━━━━━ PROVIDED RECORDS

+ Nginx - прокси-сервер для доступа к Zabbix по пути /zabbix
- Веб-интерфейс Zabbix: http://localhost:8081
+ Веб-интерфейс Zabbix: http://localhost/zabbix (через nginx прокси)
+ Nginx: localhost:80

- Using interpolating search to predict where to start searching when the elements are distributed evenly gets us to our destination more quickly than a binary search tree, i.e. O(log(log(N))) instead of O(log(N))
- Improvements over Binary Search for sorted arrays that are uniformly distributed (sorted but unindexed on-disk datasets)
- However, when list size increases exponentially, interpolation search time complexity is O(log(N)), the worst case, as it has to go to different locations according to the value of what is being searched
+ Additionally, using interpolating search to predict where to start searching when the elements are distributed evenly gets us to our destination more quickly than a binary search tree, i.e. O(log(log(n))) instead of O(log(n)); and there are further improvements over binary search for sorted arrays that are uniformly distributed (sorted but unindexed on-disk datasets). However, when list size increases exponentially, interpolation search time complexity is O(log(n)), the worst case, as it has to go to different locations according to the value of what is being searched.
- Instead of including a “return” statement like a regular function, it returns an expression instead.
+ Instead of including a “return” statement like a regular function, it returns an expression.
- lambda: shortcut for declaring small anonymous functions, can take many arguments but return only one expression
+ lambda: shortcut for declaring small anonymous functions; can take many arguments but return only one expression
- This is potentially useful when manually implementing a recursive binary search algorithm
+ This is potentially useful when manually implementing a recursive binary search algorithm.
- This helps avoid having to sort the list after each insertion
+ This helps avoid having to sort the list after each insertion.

━━━━━━━━━━

Each line above is to be restated exactly.

+ Nginx - прокси-сервер для доступа к Zabbix по пути /zabbix
- Веб-интерфейс Zabbix: http://localhost:8081
+ Веб-интерфейс Zabbix: http://localhost/zabbix (через nginx прокси)
+ Nginx: localhost:80

- Using interpolating search to predict where to start searching when the elements are distributed evenly gets us to our destination more quickly than a binary search tree, i.e. O(log(log(N))) instead of O(log(N))
- Improvements over Binary Search for sorted arrays that are uniformly distributed (sorted but unindexed on-disk datasets)
- However, when list size increases exponentially, interpolation search time complexity is O(log(N)), the worst case, as it has to go to different locations according to the value of what is being searched
+ Additionally, using interpolating search to predict where to start searching when the elements are distributed evenly gets us to our destination more quickly than a binary search tree, i.e. O(log(log(n))) instead of O(log(n)); and there are further improvements over binary search for sorted arrays that are uniformly distributed (sorted but unindexed on-disk datasets). However, when list size increases exponentially, interpolation search time complexity is O(log(n)), the worst case, as it has to go to different locations according to the value of what is being searched.
- Instead of including a “return” statement like a regular function, it returns an expression instead.
+ Instead of including a “return” statement like a regular function, it returns an expression.
- lambda: shortcut for declaring small anonymous functions, can take many arguments but return only one expression
+ lambda: shortcut for declaring small anonymous functions; can take many arguments but return only one expression
- This is potentially useful when manually implementing a recursive binary search algorithm
+ This is potentially useful when manually implementing a recursive binary search algorithm.
- This helps avoid having to sort the list after each insertion
+ This helps avoid having to sort the list after each insertion.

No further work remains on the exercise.